Le surf et la musique, ou l’équation d’une vie passée là où se termine la terre, là où commence la mer. Justine : « On est très proches de la nature. On évolue dans un environnement qui est beaucoup plus puissant que nous. Je pense que ça nous met dans un état d’esprit différent des gens autour. C’est assez unique comme monde. On est un peu perchés. (rire) » Elle ajoute : « Le surf influence ma façon de penser. On a un regard très posé sur les choses. Peu de gens prennent le temps de regarder la mer, par exemple. Nous, on regarde la mer, on l’observe. » Mais le surf n’est pas non plus le monde des Bisounours, ni les surfeurs des irresponsables déconnectés du reste de l’univers : « Le cliché du surfeur-branleur me répugne. A la Réunion, on a des petits soucis avec les requins en ce moment. On passe pour des idiots qui ne foutent rien, qui veulent tuer les requins, alors que pas du tout ! »

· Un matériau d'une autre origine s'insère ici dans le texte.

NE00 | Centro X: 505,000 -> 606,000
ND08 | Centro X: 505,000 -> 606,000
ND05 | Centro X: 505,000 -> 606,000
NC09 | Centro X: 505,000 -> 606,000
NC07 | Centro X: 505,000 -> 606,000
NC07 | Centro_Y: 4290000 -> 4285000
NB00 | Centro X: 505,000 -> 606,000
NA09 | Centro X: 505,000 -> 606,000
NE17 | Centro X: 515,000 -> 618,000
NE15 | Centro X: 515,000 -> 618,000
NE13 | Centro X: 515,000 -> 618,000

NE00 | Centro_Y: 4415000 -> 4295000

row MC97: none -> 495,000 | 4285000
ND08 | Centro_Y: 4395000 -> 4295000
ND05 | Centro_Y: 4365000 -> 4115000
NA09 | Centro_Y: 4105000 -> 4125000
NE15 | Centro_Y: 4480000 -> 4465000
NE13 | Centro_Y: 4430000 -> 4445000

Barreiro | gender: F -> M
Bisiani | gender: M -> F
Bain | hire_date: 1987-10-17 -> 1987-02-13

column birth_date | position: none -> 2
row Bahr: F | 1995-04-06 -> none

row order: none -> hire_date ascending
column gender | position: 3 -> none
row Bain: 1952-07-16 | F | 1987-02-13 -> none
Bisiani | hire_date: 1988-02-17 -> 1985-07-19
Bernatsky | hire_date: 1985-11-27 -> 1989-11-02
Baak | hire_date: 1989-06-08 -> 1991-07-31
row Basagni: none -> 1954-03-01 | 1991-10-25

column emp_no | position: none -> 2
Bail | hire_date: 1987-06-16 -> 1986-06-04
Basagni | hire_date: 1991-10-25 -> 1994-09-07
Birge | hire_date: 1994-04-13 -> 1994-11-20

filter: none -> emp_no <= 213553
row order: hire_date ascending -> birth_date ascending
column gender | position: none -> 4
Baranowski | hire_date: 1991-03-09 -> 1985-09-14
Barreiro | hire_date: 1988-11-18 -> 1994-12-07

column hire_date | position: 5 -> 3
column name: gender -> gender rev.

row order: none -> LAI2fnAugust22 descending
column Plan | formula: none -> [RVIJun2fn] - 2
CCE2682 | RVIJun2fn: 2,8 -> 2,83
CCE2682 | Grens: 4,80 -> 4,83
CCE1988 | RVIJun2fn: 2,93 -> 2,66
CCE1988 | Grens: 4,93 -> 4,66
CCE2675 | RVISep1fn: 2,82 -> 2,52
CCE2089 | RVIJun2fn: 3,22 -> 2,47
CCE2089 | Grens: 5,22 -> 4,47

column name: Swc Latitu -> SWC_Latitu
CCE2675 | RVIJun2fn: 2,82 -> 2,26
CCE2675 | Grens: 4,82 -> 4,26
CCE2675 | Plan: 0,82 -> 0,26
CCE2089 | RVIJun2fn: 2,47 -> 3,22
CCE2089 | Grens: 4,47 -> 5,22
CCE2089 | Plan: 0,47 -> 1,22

Une sous-culture récupérée par la culture de masse
A la fin des années 50 et au début des 60, les premiers clubs de surf et les premières compètes apparaissent très vite à Biarritz. Une presse spécialisée fait également son apparition, tout comme les surfshops et les écoles de glisse. Dans les années 70, ce sont les hippies d’ici qui s’en emparent, trouvant dans cette pratique un peu de ce que leurs idéaux réclament. A partir des années 80, le surf ne fera que grandir, se banaliser, s’institutionnaliser. Une sous-culture a émergé et, comme souvent, a été récupérée par la mode, les médias, la culture de masse. C’est ce que semble dire Lee-Ann : « De plus en plus de gens s’y intéressent. Même les marques de luxe pour leur communication. Mais je ne me sens pas dépossédées. Si le surf devient branché, tant mieux ! »
Et puis le surf, c’est aussi devenu un métier et un business, avec ses règles et ses contraintes. D’où la difficulté, parfois, de marier l’esprit de la pratique et sa professionnalisation. Justine : « J’ai arrêté la compétition il y a deux, trois ans. En France, on veut faire de nous des petits sportifs de haut niveau. Ailleurs, ils sont plus cool avec ça. C’est le plaisir avant tout. Le surf, c’est d’abord un mode de vie. » En fait, c’est peut-être le monde autour du surf qui a changé, et pas le surf en lui-même. « On commence à avoir une certaine reconnaissance dans le surf féminin. Il y a longtemps eu cette image du surfer-branleur, qui persiste mais qui est en train de changer. Ca nous permet de montrer que les femmes peuvent être aussi bonnes que les hommes dans ce genre de sports. Et même meilleures ! »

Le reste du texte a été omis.